I think I now better understand why Microsoft and other Big Tech giants are going so big on AI. There was nothing but AI positivity from every Microsoft presenter, but nobody mentioned trade-offs and current shortcomings, like hallucinations, and getting stuck on tasks. But these folks are very much aware of the current limitations and developers’ frustrations, so why the blanket optimism?

Basically, there’s little downside in being over-optimistic about the impact of AI, but there’s a major downside in being a little too pessimistic. If optimism is overstated, then people just spent too much time and effort on tools that get used less than predicted.

However, if there’s too much pessimism and it leads to inaction, then startups coming from nowhere can become billion-dollar businesses and rivals. This is exactly what happened with Google and Transformers: the search giant invented Transformers in 2017, but didn’t really look into how to turn it into products. So, a small startup called OpenAI created ChatGPT, and now has more than 500 million weekly active users, and a business worth $300B. Google is playing catchup. It was a costly mistake to not be optimistic enough about the impact of Transformers and AI!

My hunch is that Microsoft does not want to make the same error with developer tools. On that basis, take projections from the company’s leadership with a pinch of salt, and know that being optimistic is just what they do, but that there’s also a sensible rationale for this approach.

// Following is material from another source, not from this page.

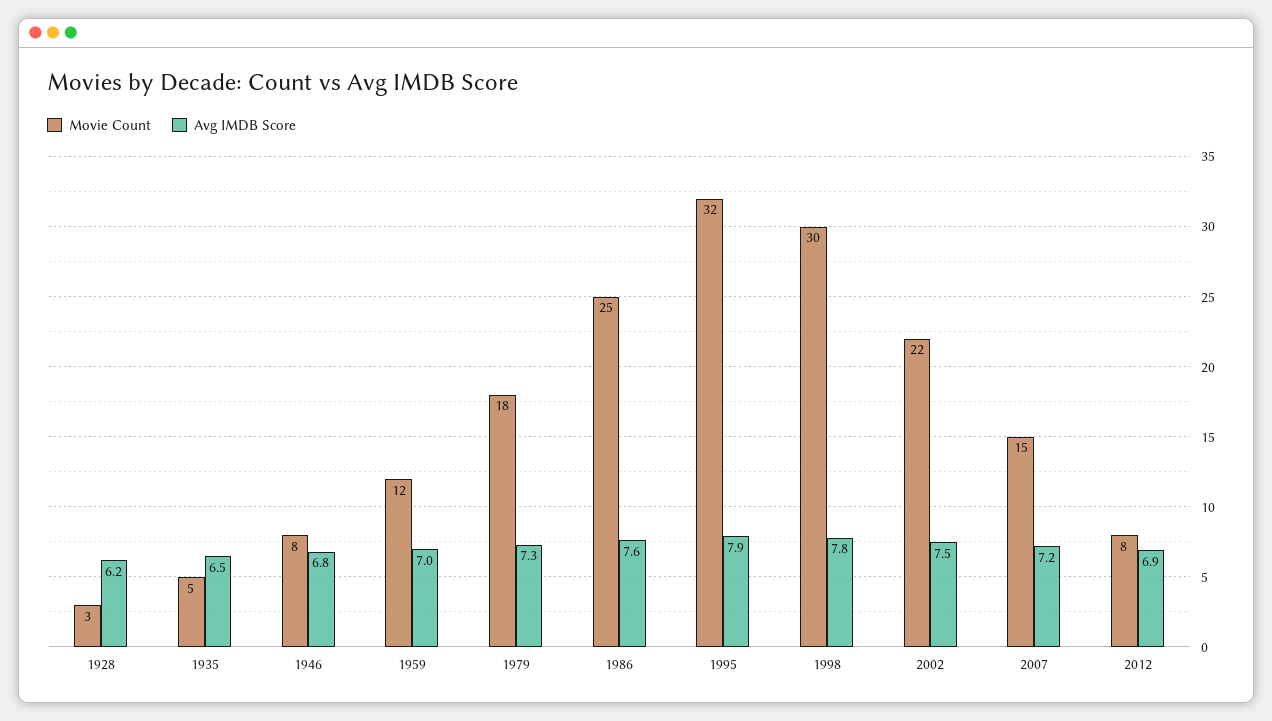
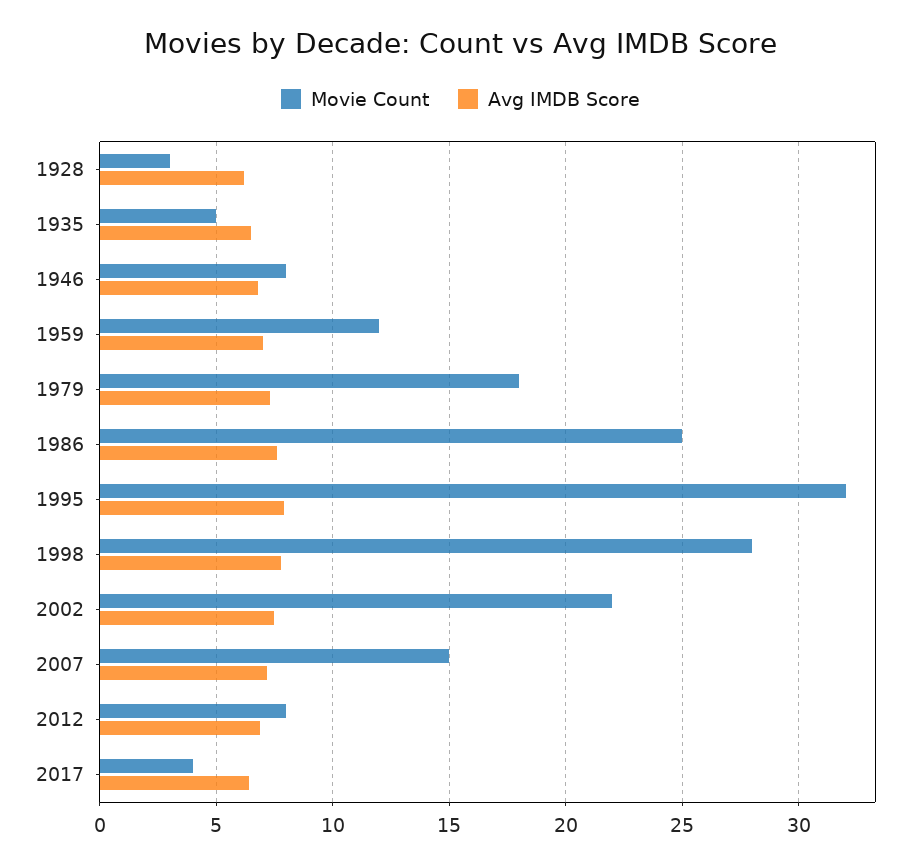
Movie Count, 1998: 30 -> 28
Movie Count, 2017: none -> 4
Avg IMDB Score, 2017: none -> 6.5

2. Copilot as “peer programmer”

In the past year, many startups have made bold promises of building tools to replace developers, such as Devin, the world’s first “AI engineer”, Magic.dev, which aims to build a “superhuman software engineer”, and Google, whose chief scientist, Jeff Dean, recently shared that he expects AI systems to operate at the level of a “junior engineer” by 2026.

In all cases, the message to business decision makers seems clear: spend money on AI and you won’t have to hire engineers because the AI will be just as good, if not better, than devs. I previously analyzed how startups like Magic.dev and Devin might have seen no other option for raising funding than to make bold claims, since GitHub Copilot has already won the “copilot” category. These startups resorted to marketing stunts to claim they have (or will have) a product that’s equal to human developers.

In contrast, Microsoft is not talking about replacing developers. It says GitHub Copilot – and the latest version of the product called “Coding agent” – are tools to partner with developers, akin to a peer programmer.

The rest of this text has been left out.